Edit tracking data
"""
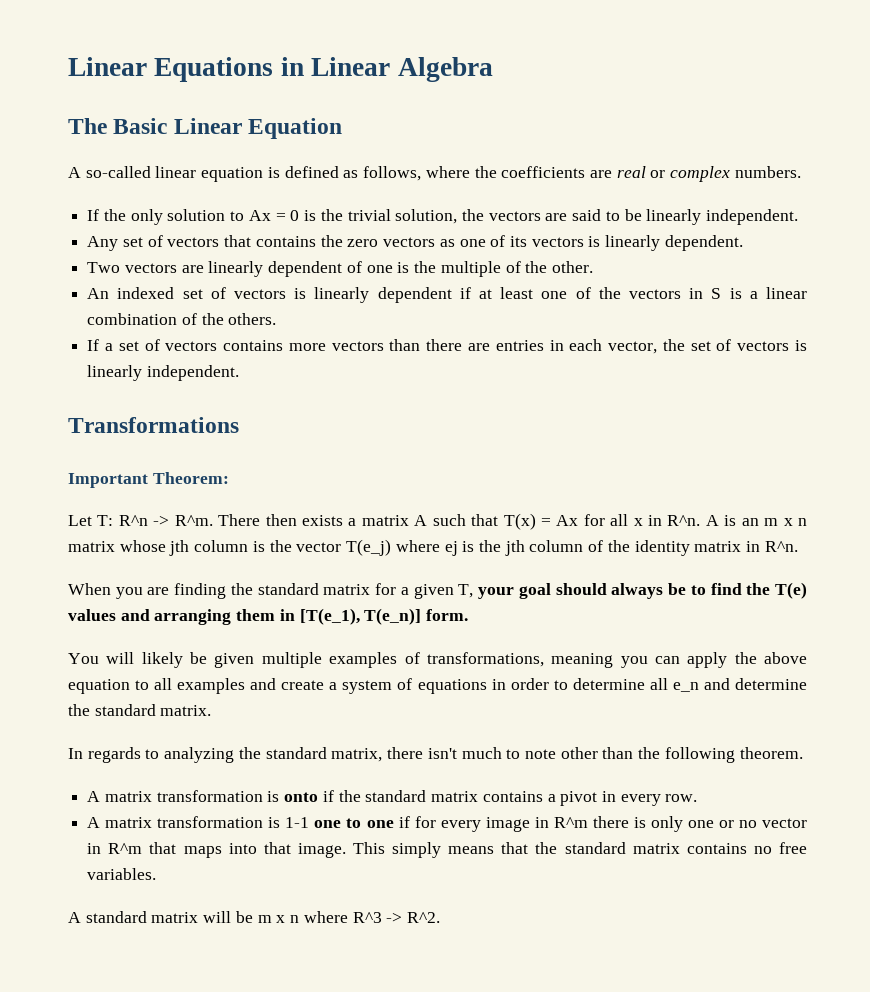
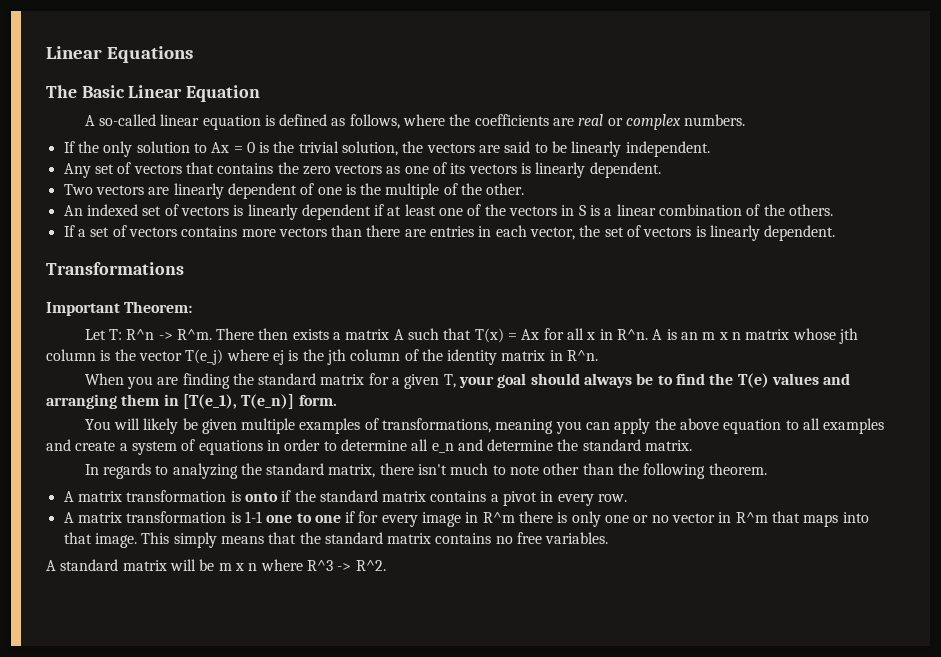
- Linear Equations in Linear Algebra
+ Linear Equations
- If a set of vectors contains more vectors than there are entries in each vector, the set of vectors is linearly independent.
+ If a set of vectors contains more vectors than there are entries in each vector, the set of vectors is linearly dependent.

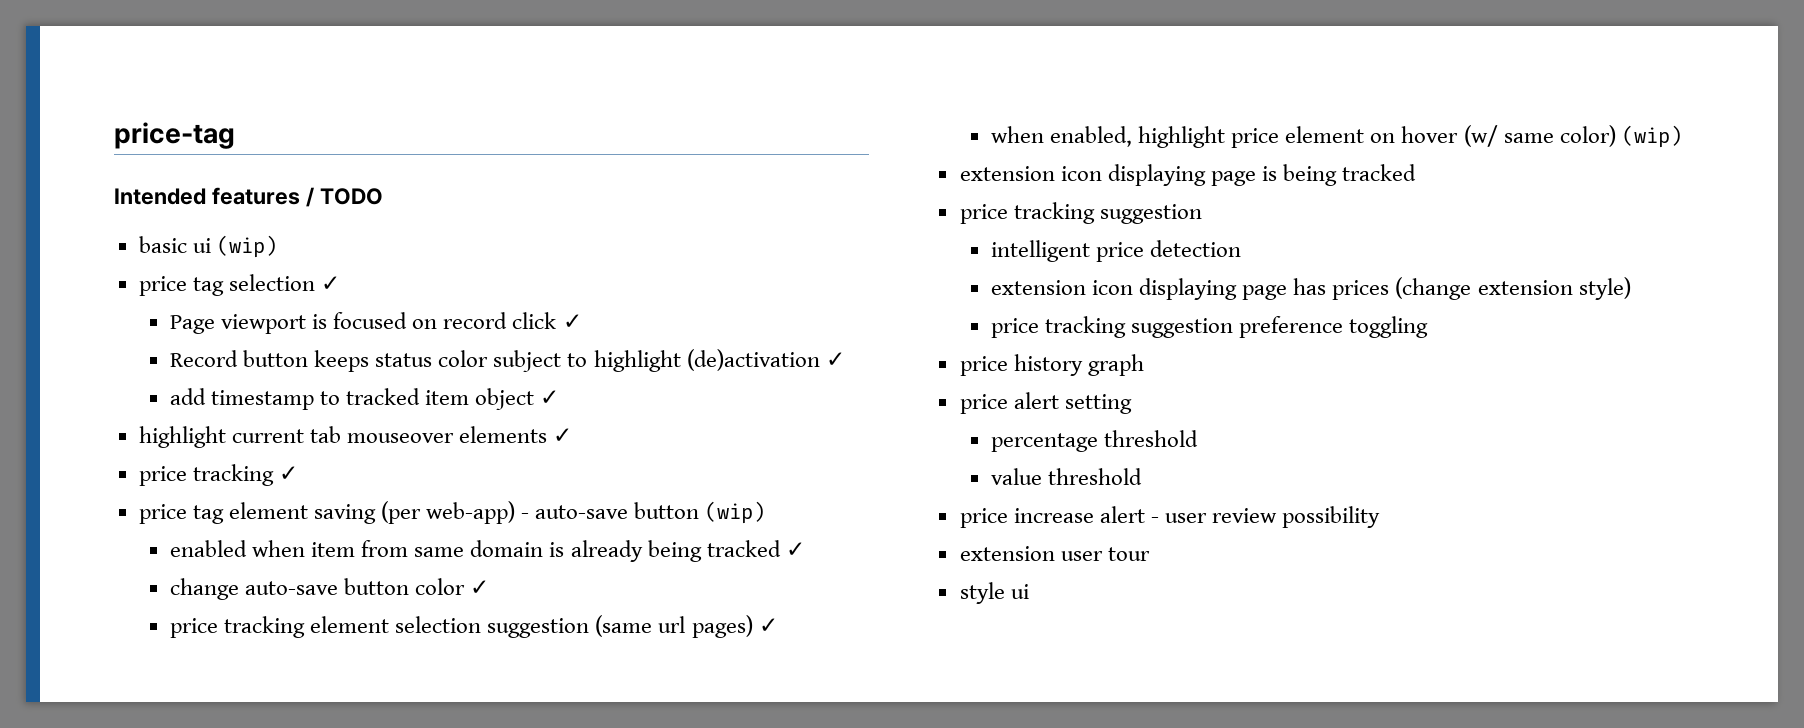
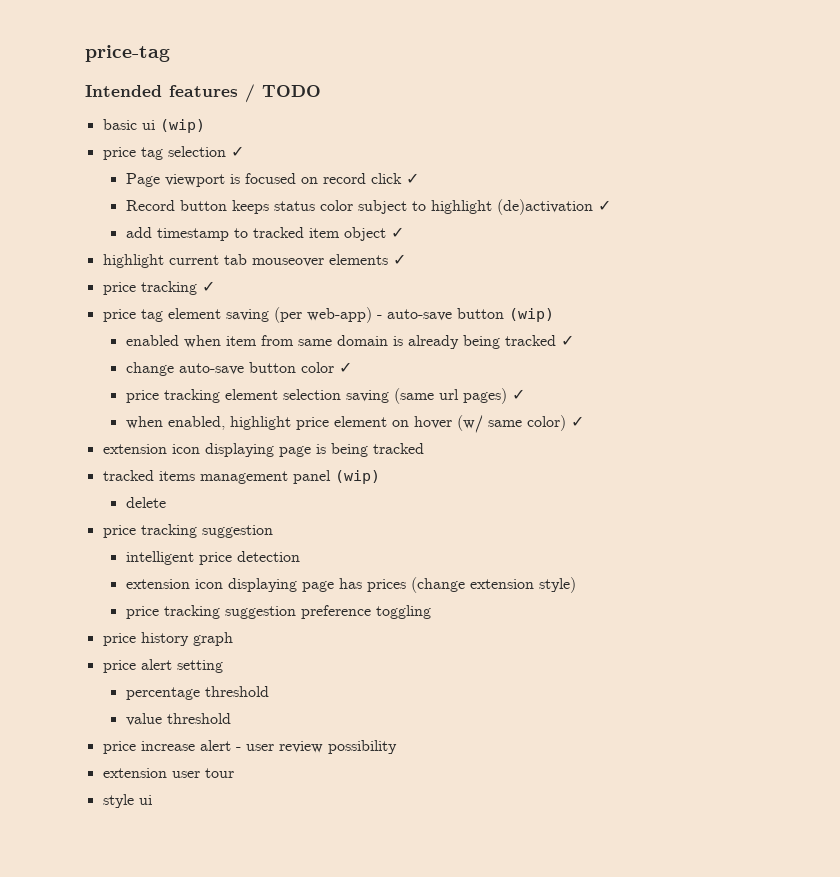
- price tracking element selection suggestion (same url pages) ✓
+ price tracking element selection saving (same url pages) ✓
- when enabled, highlight price element on hover (w/ same color) (wip)
+ when enabled, highlight price element on hover (w/ same color) ✓
+ tracked items management panel (wip)
+ delete

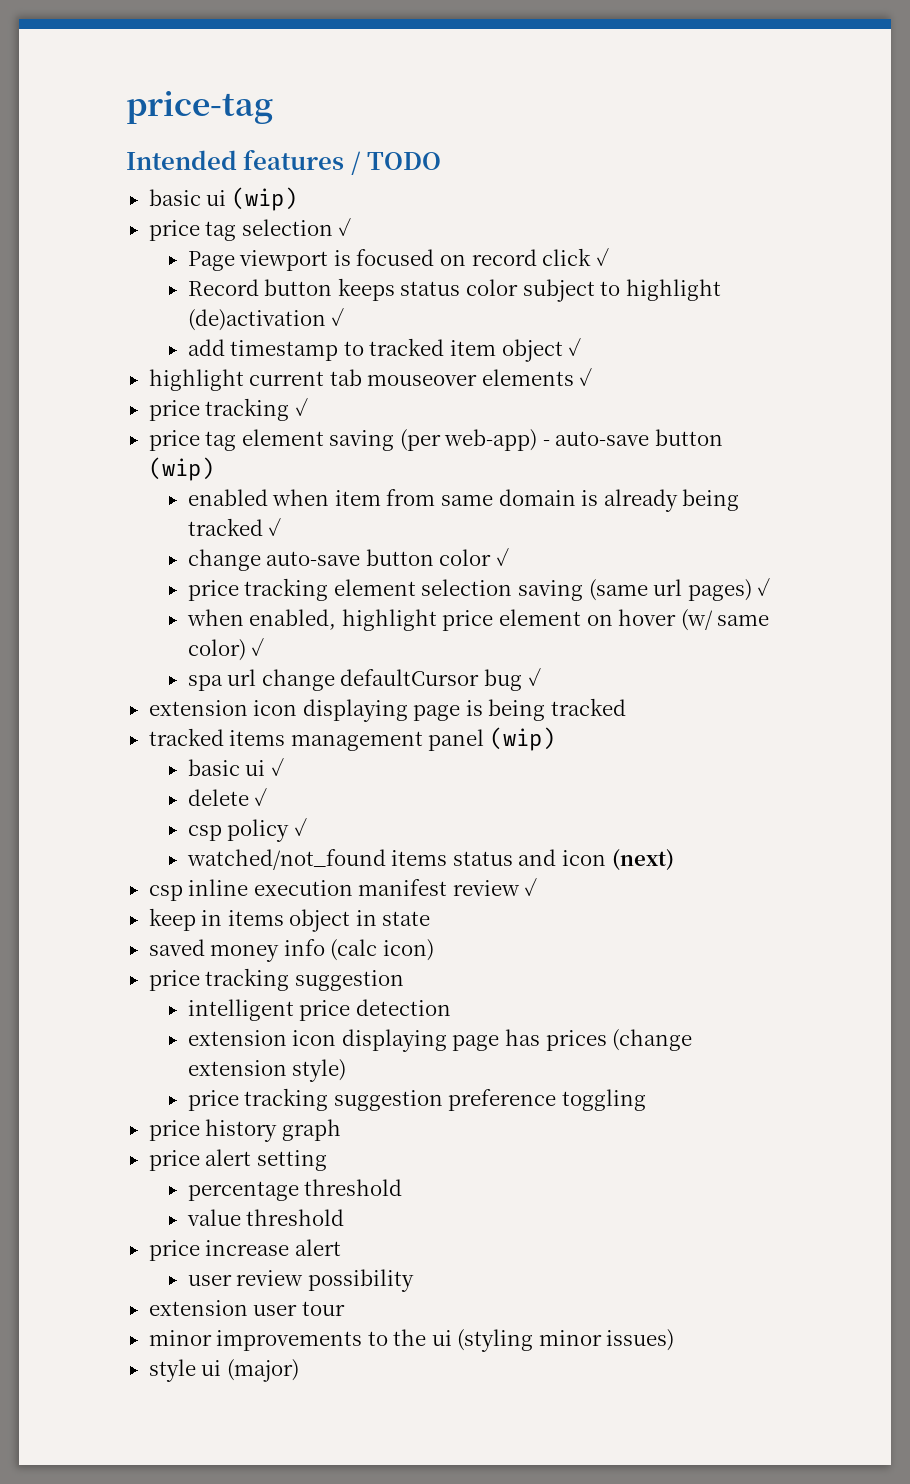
+ spa url change defaultCursor bug ✓
- delete
+ basic ui ✓
+ delete ✓
+ csp policy ✓
+ watched/not_found items status and icon (next)
+ csp inline execution manifest review ✓
+ keep in items object in state
+ saved money info (calc icon)
- price increase alert - user review possibility
+ price increase alert
+ user review possibility
+ minor improvements to the ui (styling minor issues)
- style ui
+ style ui (major)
"""
### Instructions to follow
Please repeat every record above exactly, but leave out the pictures.

### Reply
- Linear Equations in Linear Algebra
+ Linear Equations
- If a set of vectors contains more vectors than there are entries in each vector, the set of vectors is linearly independent.
+ If a set of vectors contains more vectors than there are entries in each vector, the set of vectors is linearly dependent.

- price tracking element selection suggestion (same url pages) ✓
+ price tracking element selection saving (same url pages) ✓
- when enabled, highlight price element on hover (w/ same color) (wip)
+ when enabled, highlight price element on hover (w/ same color) ✓
+ tracked items management panel (wip)
+ delete

+ spa url change defaultCursor bug ✓
- delete
+ basic ui ✓
+ delete ✓
+ csp policy ✓
+ watched/not_found items status and icon (next)
+ csp inline execution manifest review ✓
+ keep in items object in state
+ saved money info (calc icon)
- price increase alert - user review possibility
+ price increase alert
+ user review possibility
+ minor improvements to the ui (styling minor issues)
- style ui
+ style ui (major)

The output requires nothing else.